What’s one thing you’d like to try in a poem or sequence of poems that you haven’t tried before?

I’ve written many sonnets, but haven’t tried a crown of sonnets, so I’d like to do that. I also was so moved by both Diane Seuss’s Frank: Sonnets and Jericho Brown’s invention of the Duplex in The Tradition that I’d love to work more at toying with and inventing forms. I also have a fantasy of creating an entire long erasure poem from the transcript of all seasons of The Bachelor and Bachelorette.

Where are some places you like to read and write (besides home, assuming you like to be there)?

Transmitter Park with its spectacular Manhattan views and excellent people & dog watching, Bryant Park with its dramatic London Plane trees and the most immaculate public restroom anywhere in the city, and Muhlenberg College’s main quad with one of those giant red brutalist metal sculptures, which is somewhat redeemed by the name the students have given it: Victor’s Lament. I don’t know the story behind that, but I like to imagine it’s for Victor Frankenstein.

What are some Brooklyn spaces you love? Why?

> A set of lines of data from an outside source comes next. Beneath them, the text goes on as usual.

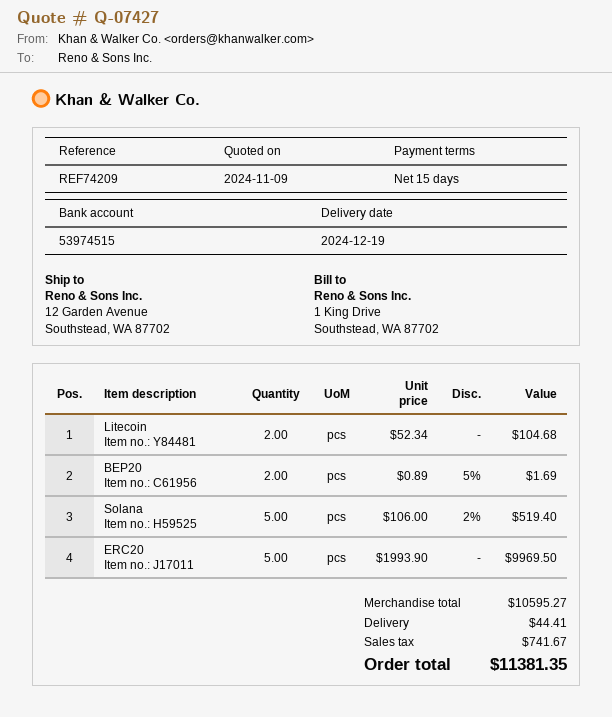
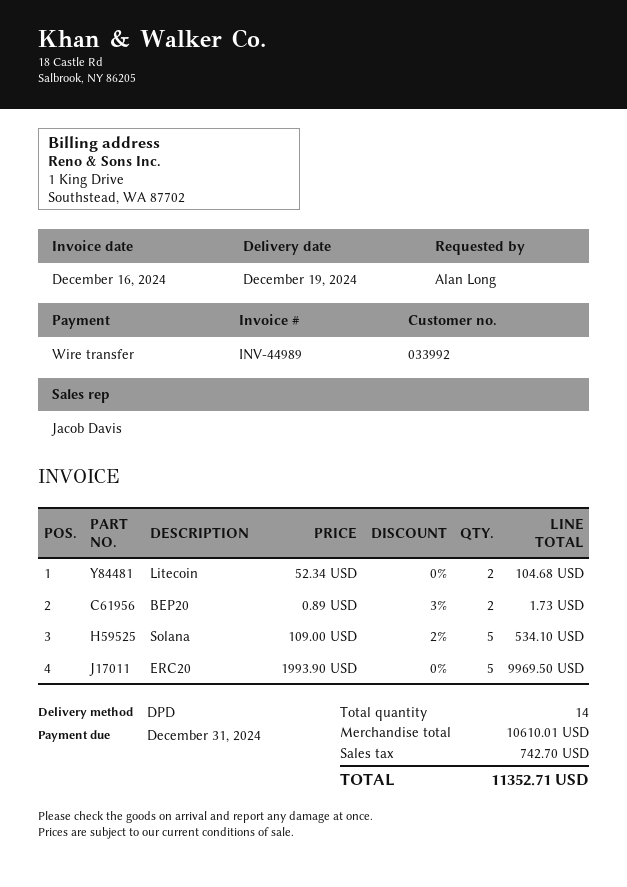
BEP20: 2 x 0.89 - 5% = 1.69 -> 2 x 0.89 - 3% = 1.73
Solana: 5 x 106.00 - 2% = 519.40 -> 5 x 109.00 - 2% = 534.10
subtotal: 10595.27 -> 10610.01
shipping: 44.41 -> none
tax: 741.67 -> 742.70
total: 11381.35 -> 11352.71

I love questions about space and about love. Maison Premiere for its immaculate 1920s ambiance & absinthe cocktails, Rocka Rolla for the cheap chalices of beer & bourbon-coffee slushies, Devocíon café for its Barcelona-esque simplicity & greenery, the William Vale’s Westlight and DUMBO’s Celestine for their breathtaking views of Manhattan, Word and Books Are Magic, House of Yes for sultry fun, Beacon’s Closet for affordable vintage, Northside Pharmacy because it’s old school, Nami Nori for stellar sushi, the Farschou collection for bringing killer art to Greenpoint, Nathan’s Farm grocer for having the freshest selection of herbs and these melon ice cream pops I’ve only ever had in Korea, my stoop, which I sit on most mornings, drinking coffee, reading, saying hi to Stan, and negotiating with whatever sun the minor deities of weather have afforded us.

Fill in the blanks in these lines by Whitman with words of your own choosing:

I celebrate the lush expulsions & messy stitching of desire,

And what I velvet you decipher,

For every darkness seducing me as good deduces you.

If you have time, write a nine-line poem using these end-words (in whatever order) from Jay Z’s “Brooklyn Go Hard”: father, Dodger, jack, rob, sin, pen, love, Brooklyn, Biggie.

Brooklyn Softly

 

I slide engine-first off the BQE into Brooklyn

and it’s hard to say what fathers

what. Wet mango in plastic bags in hands at intersections at dusk

as the guttural judder of the J/M/Z pens

grievances to a sky of bridges. And bars & bedrooms purr with the subtlety of sin

while—from the rolled-down confessional of a Coup deVille—Biggie

blooms & brightens the dimming buildings with chutzpah, helps passersby dodge

the deeper darknesses inside us like malware. The air is thick with love

brokering sorrow into dye-drunk carnations outside bodegas & into smoky throats

          singing about not getting jack

out of life. The street where I park smells of rot & the lemon honeysuckle of lindens,

          and my body wants to rob

& get robbed, become a bit of scaffolding in the night.

 

Why Brooklyn?

Because between an ocean and the iconic, there needs to be the real. Because we built bridges, and then crossed them, devotees of elsewhere and here.